◆ **What is expected**
What lines in the following entries hold the word "present"? Copy each one.

── Study material

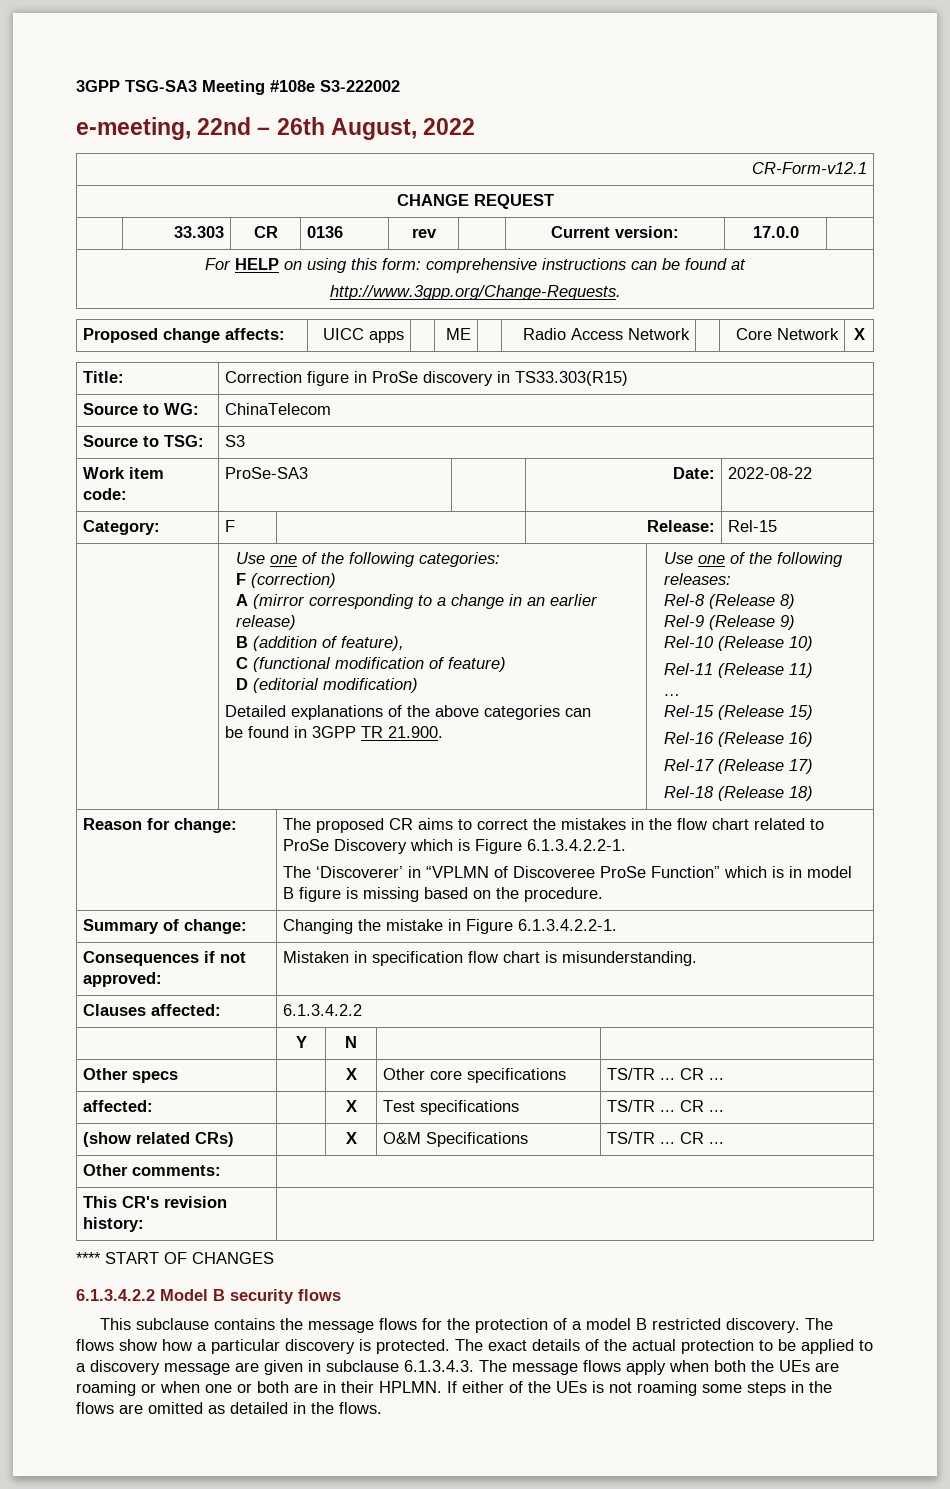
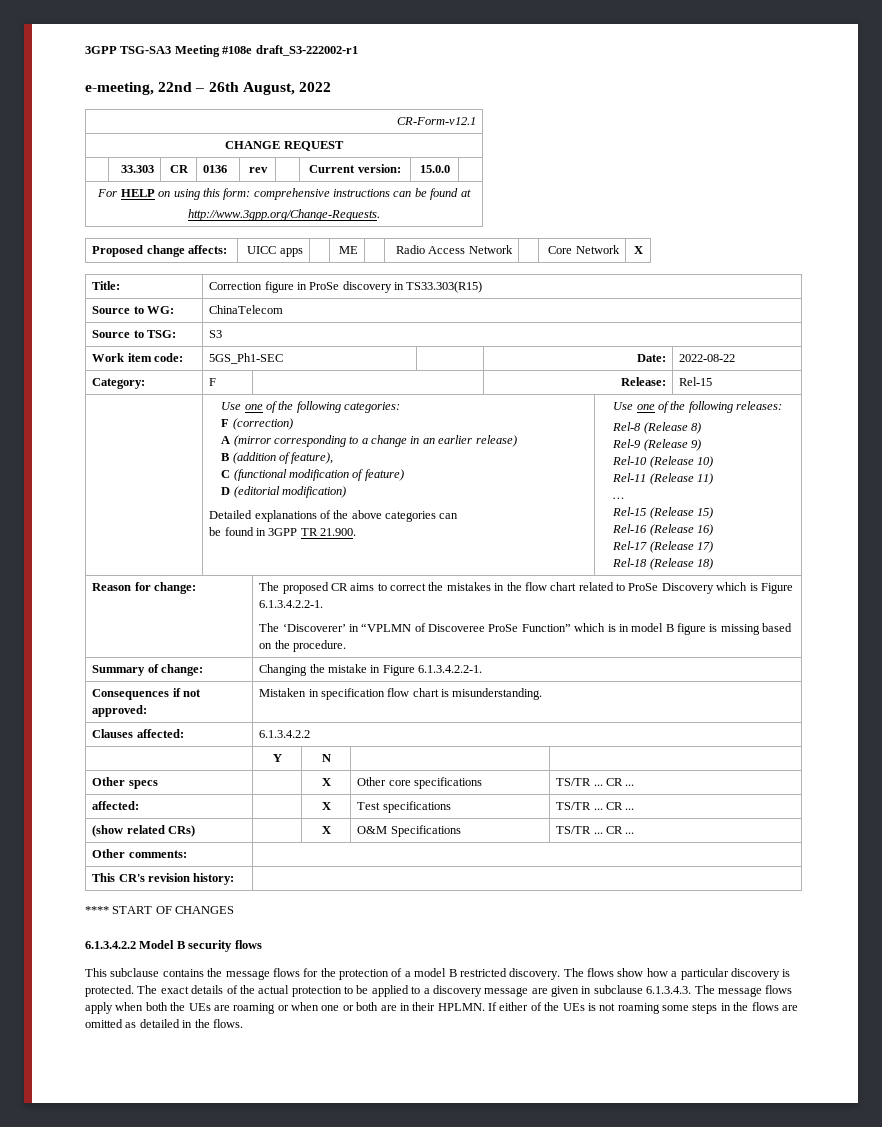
- 3GPP TSG-SA3 Meeting #108e S3-222002
+ 3GPP TSG-SA3 Meeting #108e draft_S3-222002-r1
- | 33.303 | CR | 0136 | rev | | Current version: | 17.0.0 |
+ | 33.303 | CR | 0136 | rev | | Current version: | 15.0.0 |
- Work item code: | ProSe-SA3 | | Date: | 2022-08-22
+ Work item code: | 5GS_Ph1-SEC | | Date: | 2022-08-22

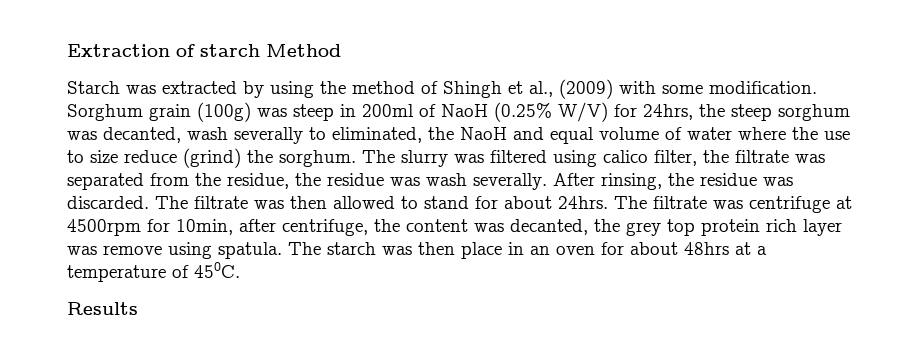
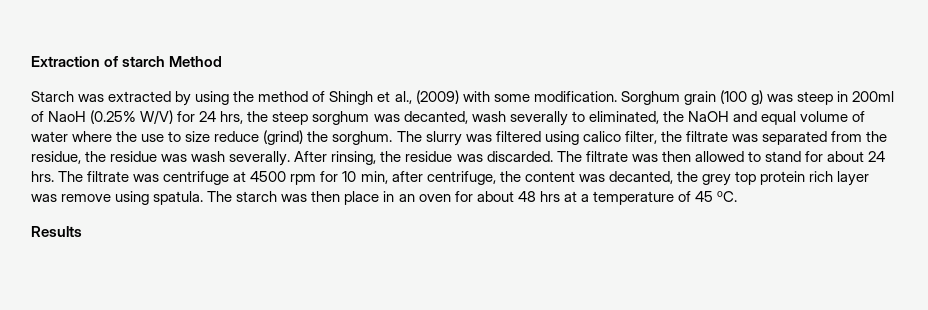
- Sorghum grain (100g) was steep in 200ml of NaoH (0.25% W/V) for 24hrs, the steep sorghum was decanted, wash severally to eliminated, the NaoH and equal volume of water where the use to size reduce (grind) the sorghum.
+ Sorghum grain (100 g) was steep in 200ml of NaoH (0.25% W/V) for 24 hrs, the steep sorghum was decanted, wash severally to eliminated, the NaOH and equal volume of water where the use to size reduce (grind) the sorghum.
- The filtrate was then allowed to stand for about 24hrs.
+ The filtrate was then allowed to stand for about 24 hrs.
- The filtrate was centrifuge at 4500rpm for 10min, after centrifuge, the content was decanted, the grey top protein rich layer was remove using spatula.
+ The filtrate was centrifuge at 4500 rpm for 10 min, after centrifuge, the content was decanted, the grey top protein rich layer was remove using spatula.
- The starch was then place in an oven for about 48hrs at a temperature of 450C.
+ The starch was then place in an oven for about 48 hrs at a temperature of 45 oC.

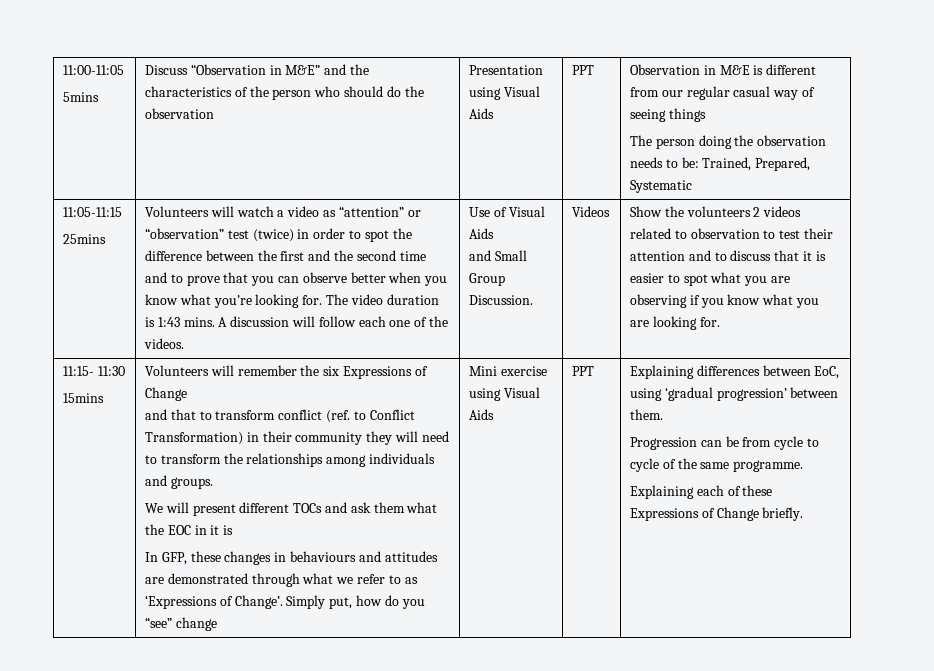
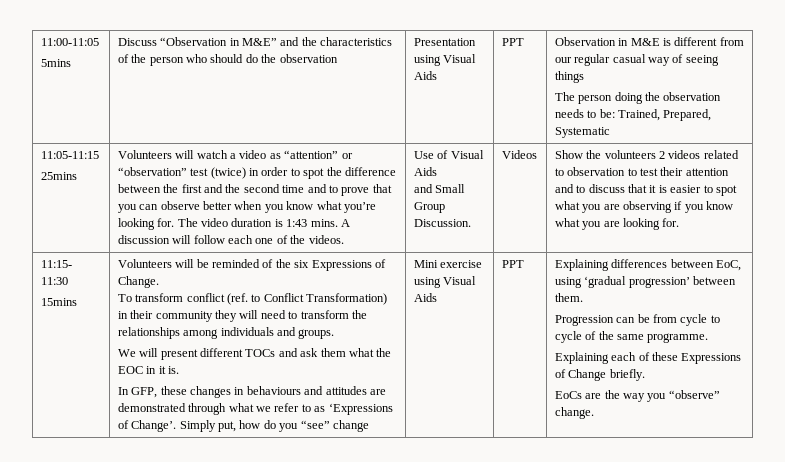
- Volunteers will remember the six Expressions of Change
- and that to transform conflict (ref. to Conflict Transformation) in their community they will need to transform the relationships among individuals and groups.
+ Volunteers will be reminded of the six Expressions of Change.
+ To transform conflict (ref. to Conflict Transformation) in their community they will need to transform the relationships among individuals and groups.
- We will present different TOCs and ask them what the EOC in it is
+ We will present different TOCs and ask them what the EOC in it is.
+ EoCs are the way you “observe” change.

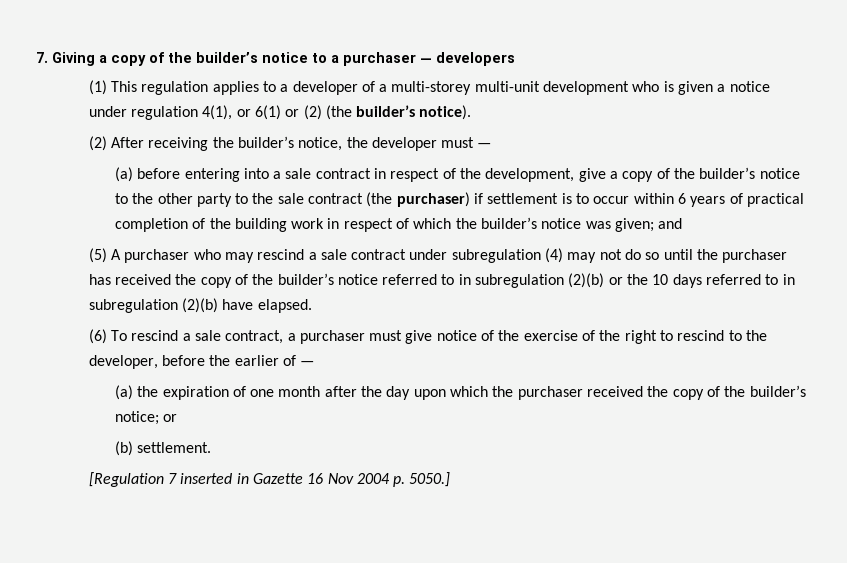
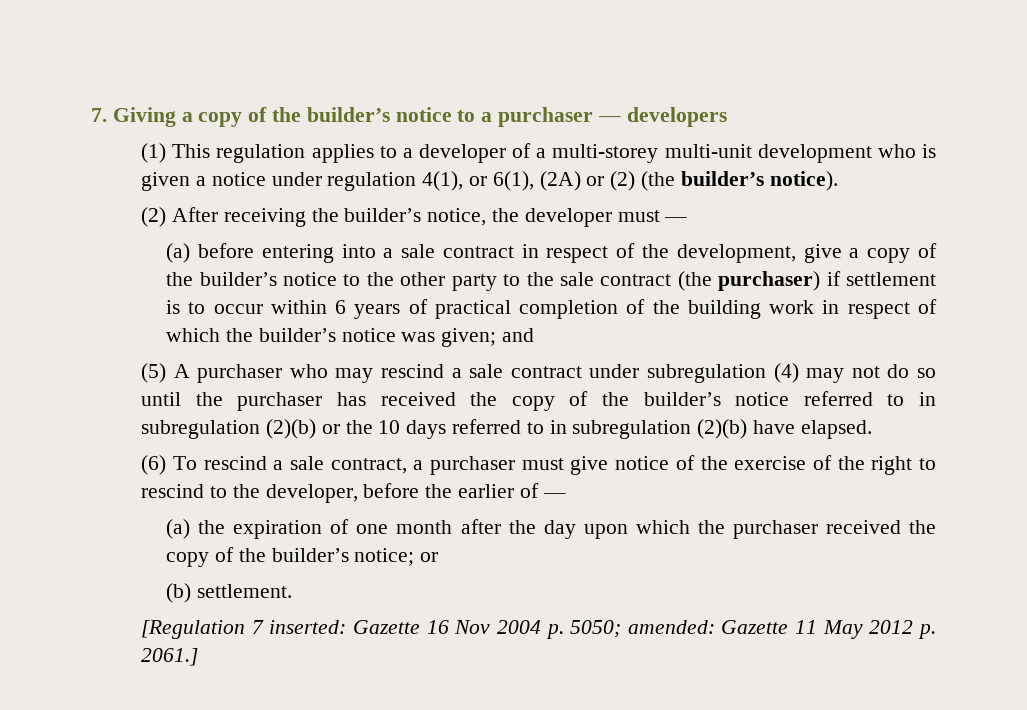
- (1) This regulation applies to a developer of a multi-storey multi-unit development who is given a notice under regulation 4(1), or 6(1) or (2) (the builder’s notice).
+ (1) This regulation applies to a developer of a multi-storey multi-unit development who is given a notice under regulation 4(1), or 6(1), (2A) or (2) (the builder’s notice).
- [Regulation 7 inserted in Gazette 16 Nov 2004 p. 5050.]
+ [Regulation 7 inserted: Gazette 16 Nov 2004 p. 5050; amended: Gazette 11 May 2012 p. 2061.]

────

◆ **Reply to the exercise**
- We will present different TOCs and ask them what the EOC in it is
+ We will present different TOCs and ask them what the EOC in it is.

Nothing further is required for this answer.